Directions for this task ->
Work out how many lines in the data below contain "Clamp", and state that count with nothing added.

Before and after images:
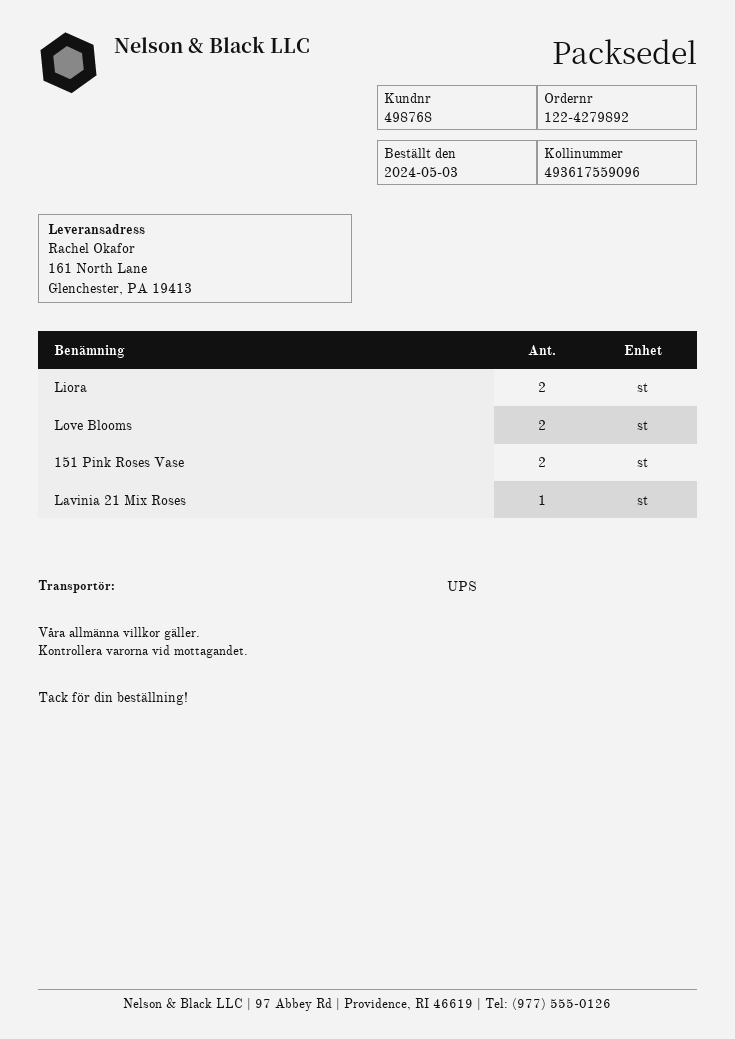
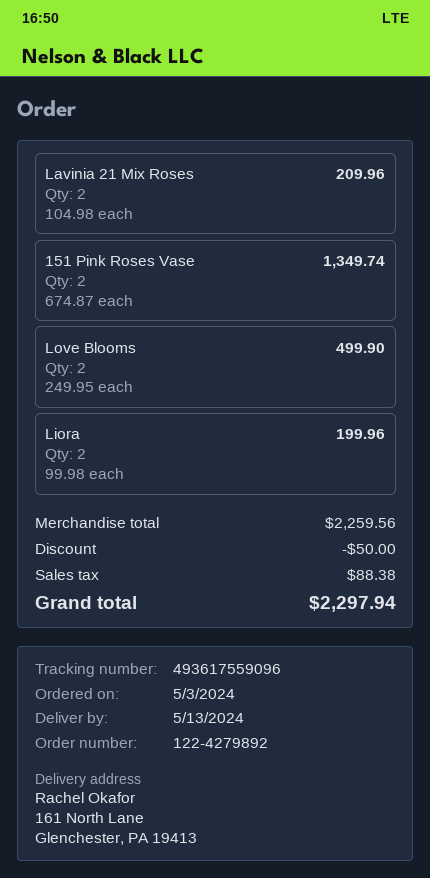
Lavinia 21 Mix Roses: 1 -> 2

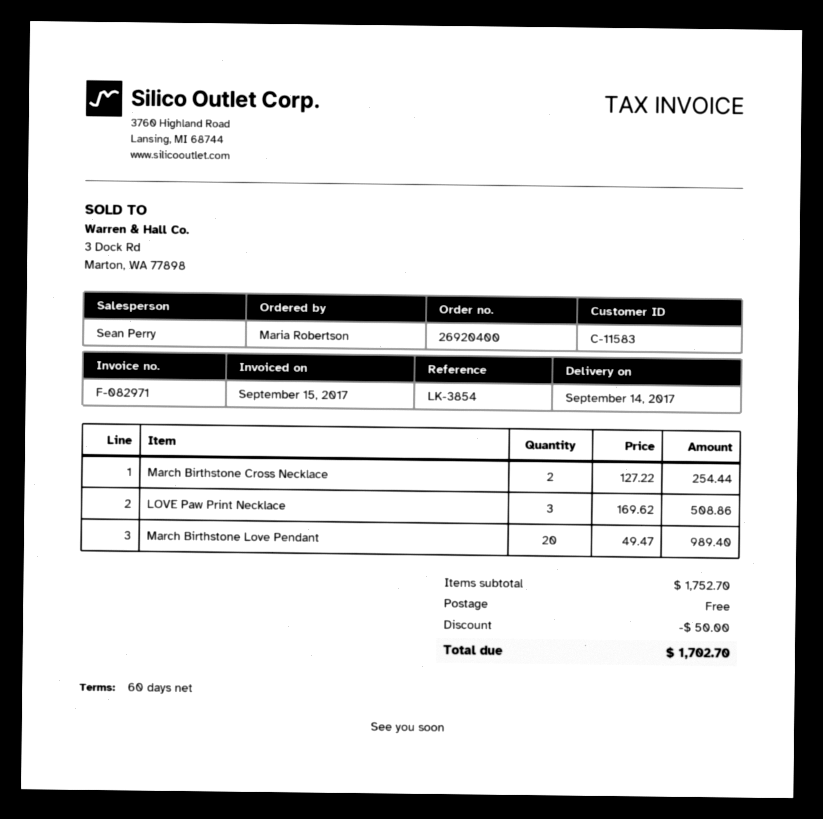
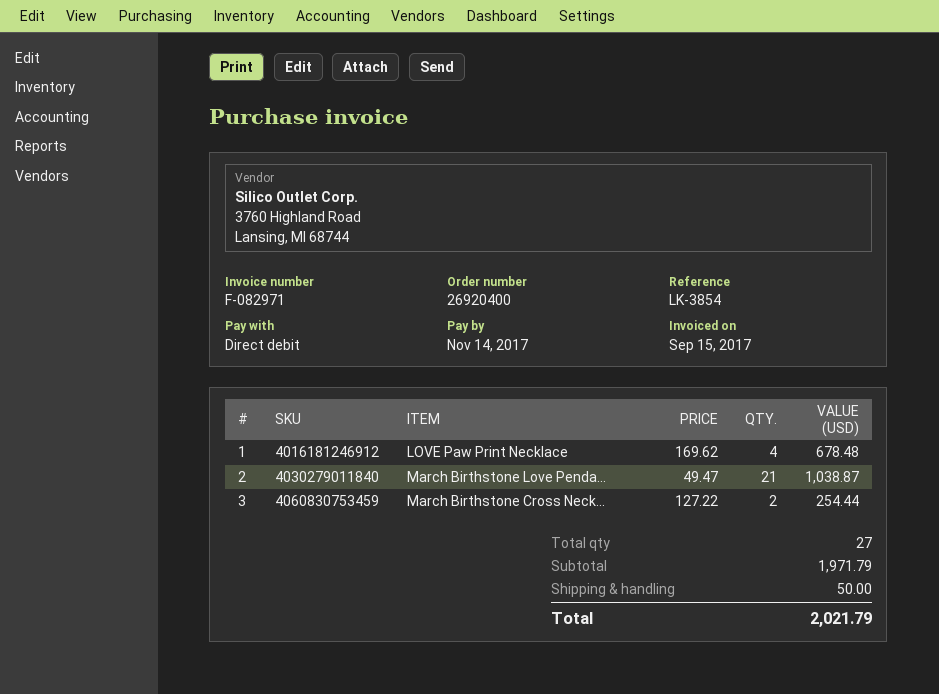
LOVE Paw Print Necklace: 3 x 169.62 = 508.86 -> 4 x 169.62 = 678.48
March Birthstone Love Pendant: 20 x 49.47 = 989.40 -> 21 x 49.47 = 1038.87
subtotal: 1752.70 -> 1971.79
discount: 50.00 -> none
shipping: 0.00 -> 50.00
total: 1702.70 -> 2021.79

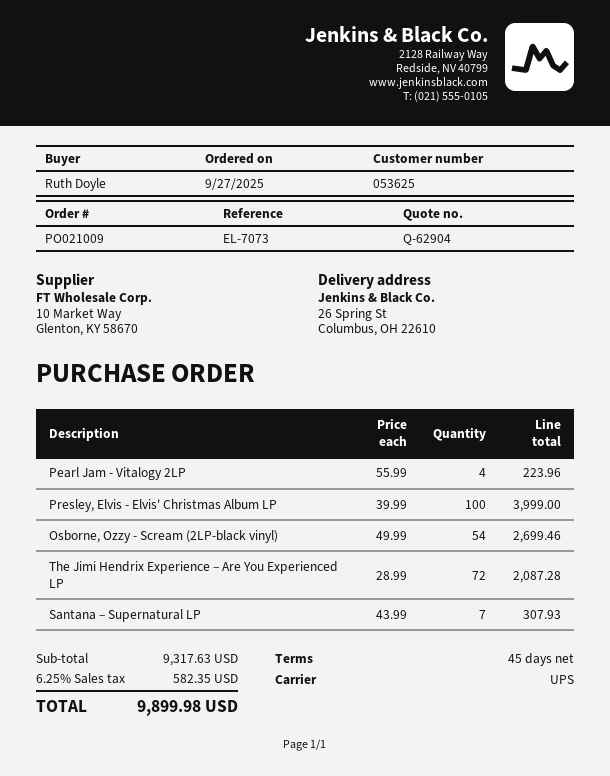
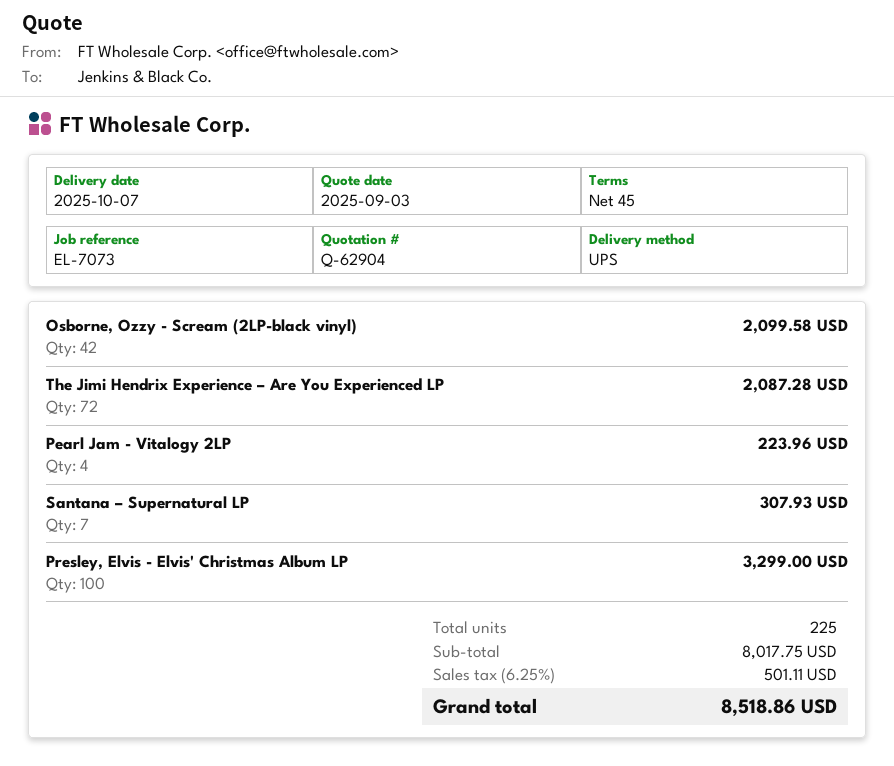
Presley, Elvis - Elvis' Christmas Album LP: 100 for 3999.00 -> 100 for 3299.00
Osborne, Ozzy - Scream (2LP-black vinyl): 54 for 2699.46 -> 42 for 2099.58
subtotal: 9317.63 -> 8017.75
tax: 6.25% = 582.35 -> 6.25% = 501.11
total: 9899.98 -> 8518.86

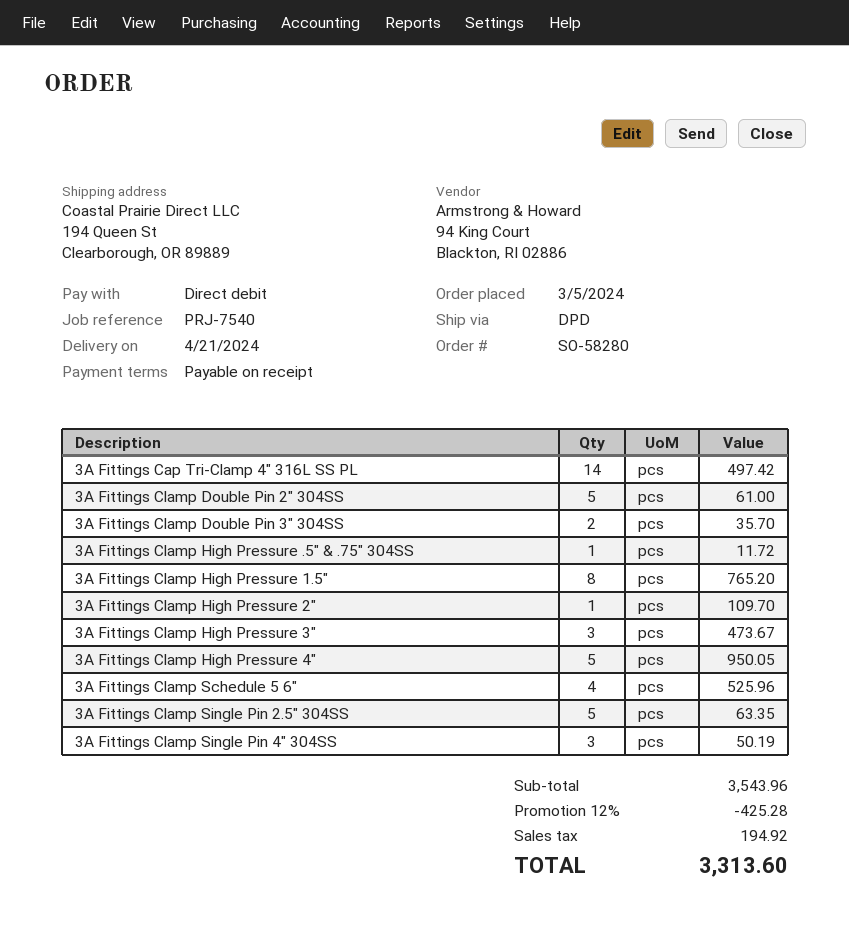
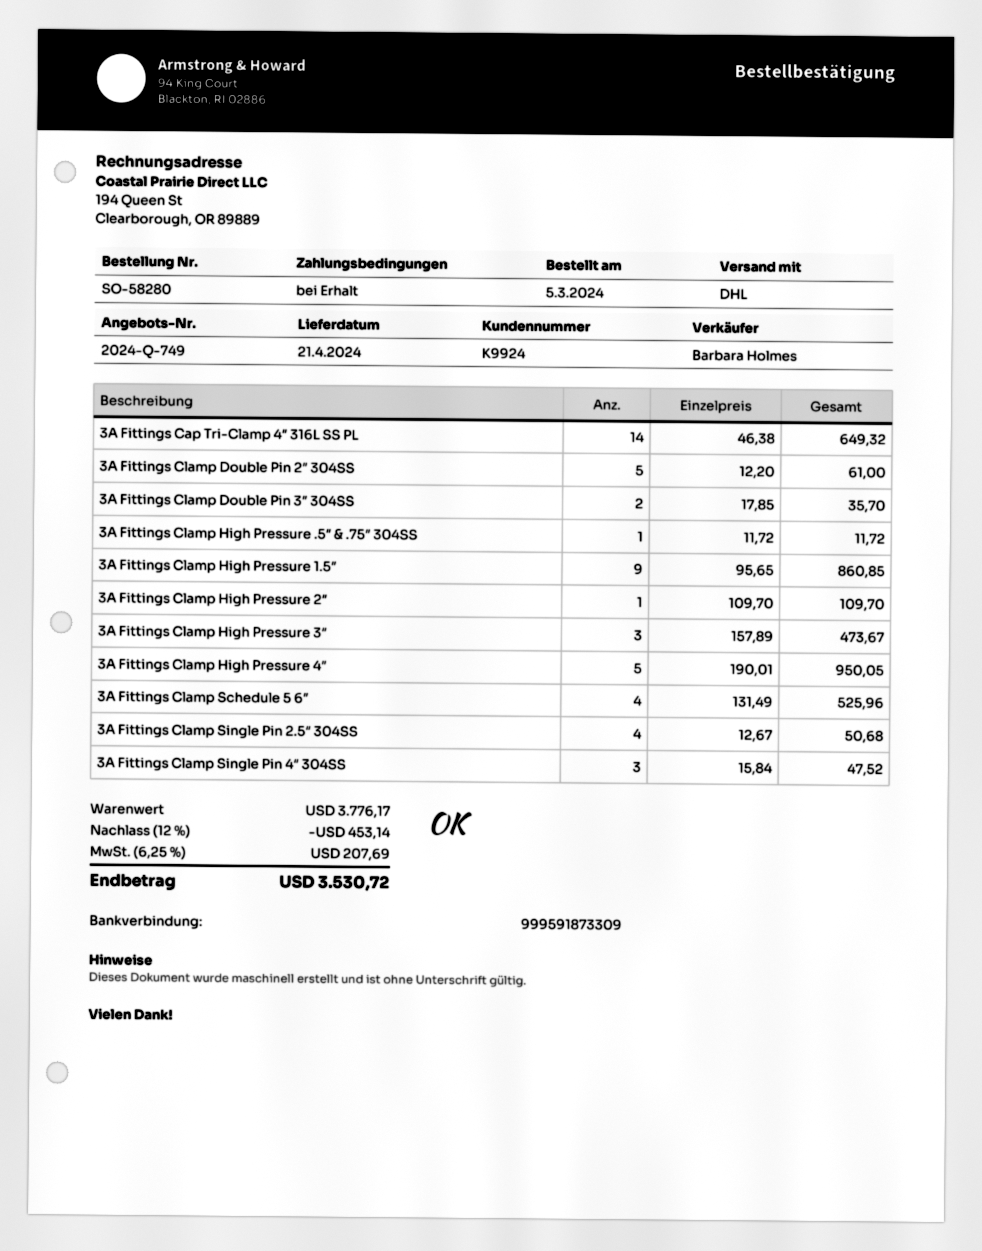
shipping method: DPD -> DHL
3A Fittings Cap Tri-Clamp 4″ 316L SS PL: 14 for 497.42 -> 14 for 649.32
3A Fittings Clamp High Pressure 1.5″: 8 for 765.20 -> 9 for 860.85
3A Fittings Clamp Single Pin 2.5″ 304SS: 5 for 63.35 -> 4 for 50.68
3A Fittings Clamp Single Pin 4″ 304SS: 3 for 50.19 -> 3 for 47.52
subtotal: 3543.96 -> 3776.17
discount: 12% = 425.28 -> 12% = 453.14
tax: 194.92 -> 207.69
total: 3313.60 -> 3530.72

Answer to the problem ->
4